## PROBLEM STATEMENT
Retype word for word the stretch of entries below from the line that has "Women's San Diego" through the line that has "delivery date: 2024-08-02 -> 2024-07-23", and omit the pictures.

## DATA FOR REVIEW
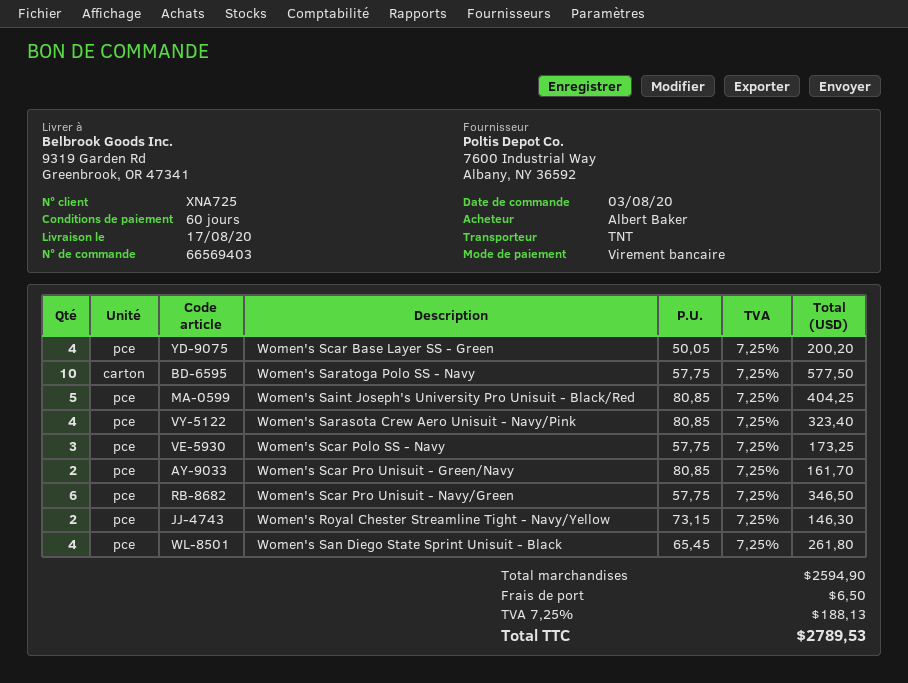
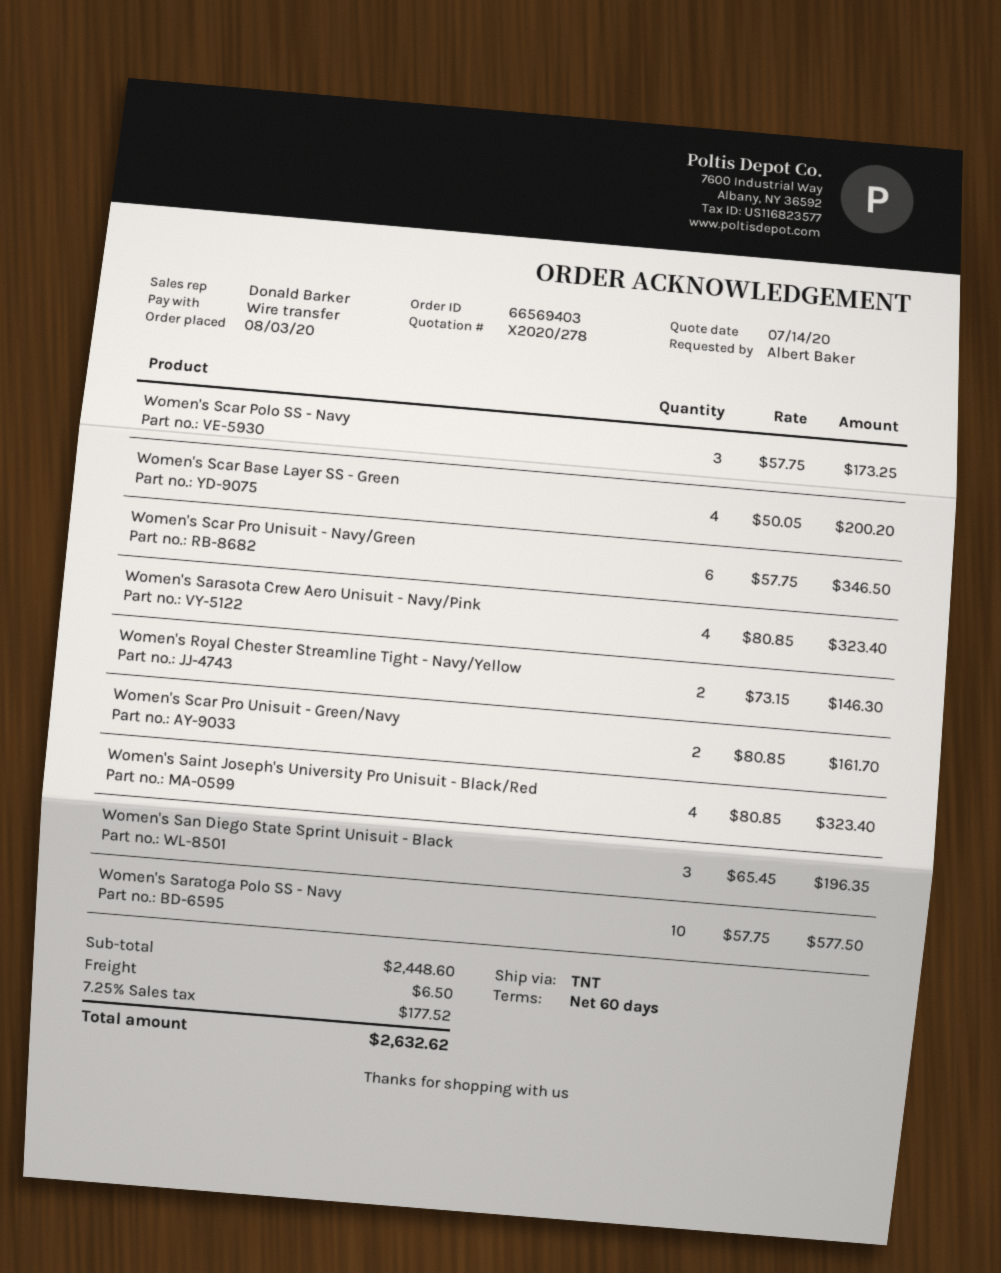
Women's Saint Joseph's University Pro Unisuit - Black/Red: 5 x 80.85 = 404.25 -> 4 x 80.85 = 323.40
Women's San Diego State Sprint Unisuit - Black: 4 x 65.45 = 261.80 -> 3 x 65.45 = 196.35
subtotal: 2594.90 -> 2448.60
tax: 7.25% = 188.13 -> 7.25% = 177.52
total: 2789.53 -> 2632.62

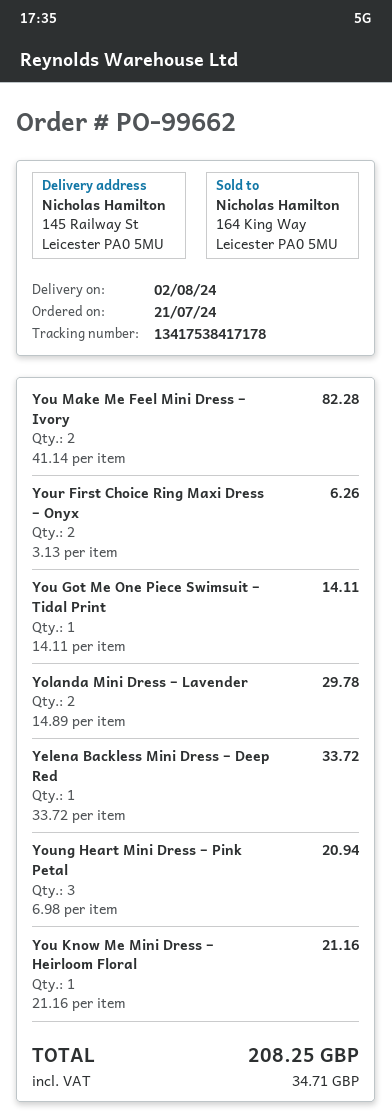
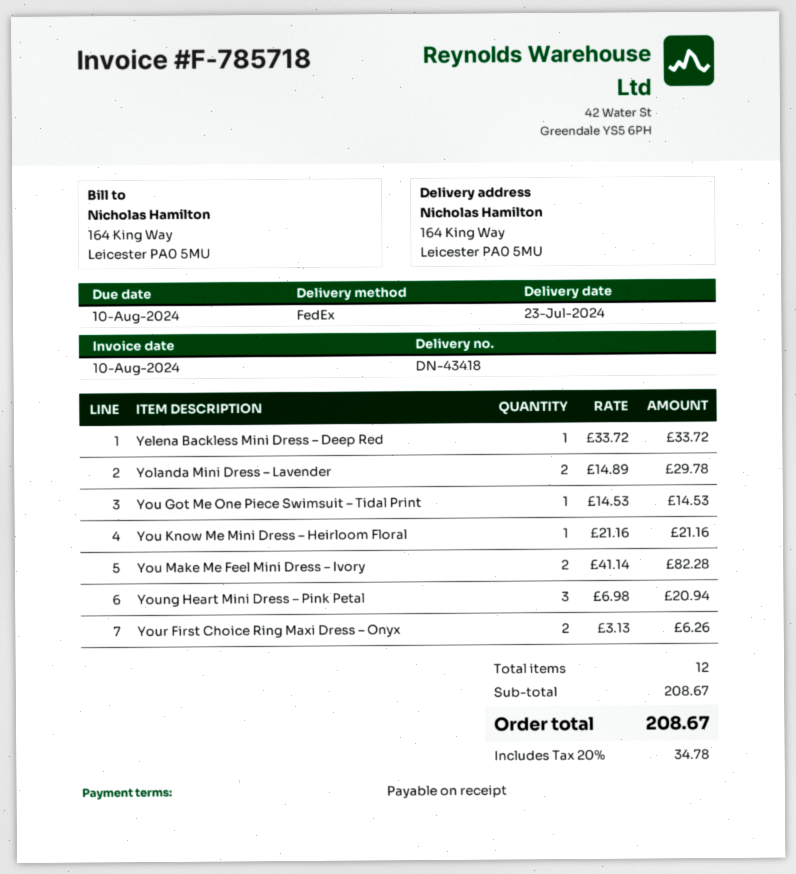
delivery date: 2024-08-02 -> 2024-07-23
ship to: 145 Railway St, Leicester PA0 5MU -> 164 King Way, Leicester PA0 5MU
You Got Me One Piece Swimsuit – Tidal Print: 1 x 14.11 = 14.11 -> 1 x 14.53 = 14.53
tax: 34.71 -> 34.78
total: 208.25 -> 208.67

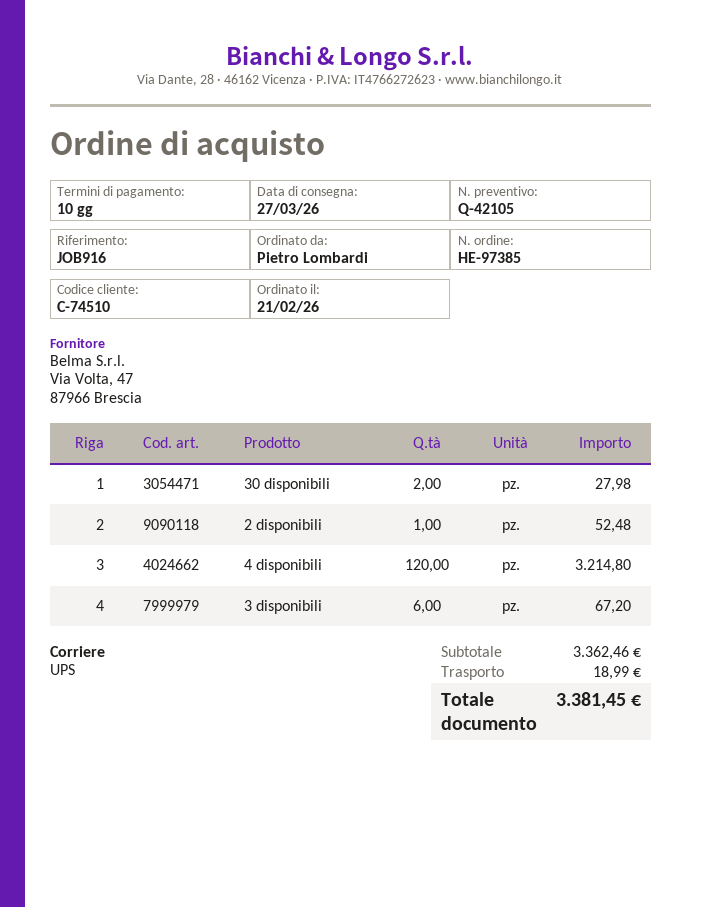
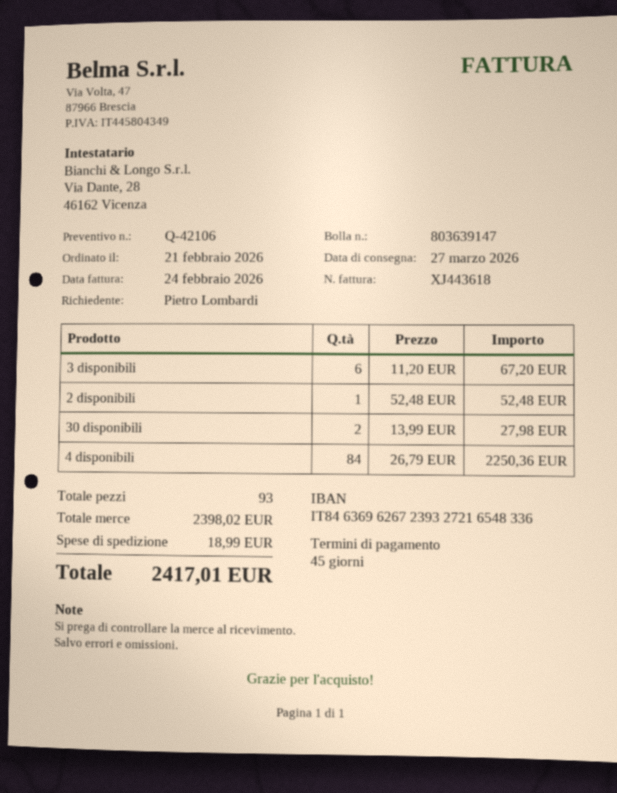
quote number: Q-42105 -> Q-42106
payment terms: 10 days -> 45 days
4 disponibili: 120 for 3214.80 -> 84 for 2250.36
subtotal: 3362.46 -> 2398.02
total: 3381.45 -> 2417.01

---

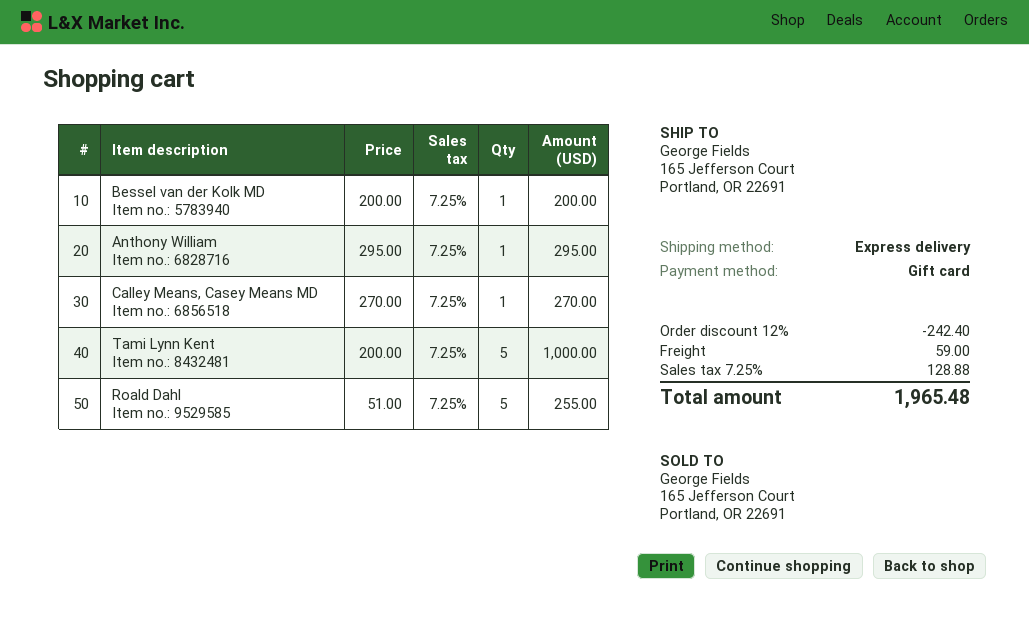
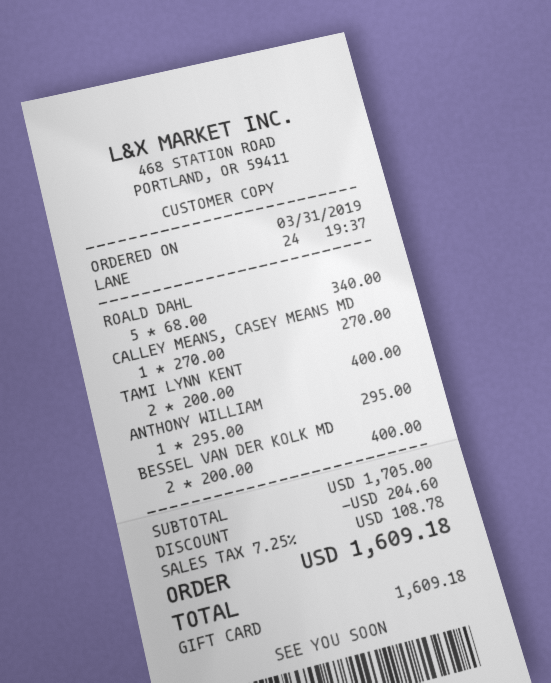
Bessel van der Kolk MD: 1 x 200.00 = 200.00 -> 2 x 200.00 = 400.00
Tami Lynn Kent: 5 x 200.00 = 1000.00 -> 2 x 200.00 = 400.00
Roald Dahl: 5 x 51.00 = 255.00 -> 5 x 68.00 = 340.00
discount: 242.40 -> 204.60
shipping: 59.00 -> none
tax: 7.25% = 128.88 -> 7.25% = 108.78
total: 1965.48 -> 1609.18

## WRITTEN ANSWER
Women's San Diego State Sprint Unisuit - Black: 4 x 65.45 = 261.80 -> 3 x 65.45 = 196.35
subtotal: 2594.90 -> 2448.60
tax: 7.25% = 188.13 -> 7.25% = 177.52
total: 2789.53 -> 2632.62

delivery date: 2024-08-02 -> 2024-07-23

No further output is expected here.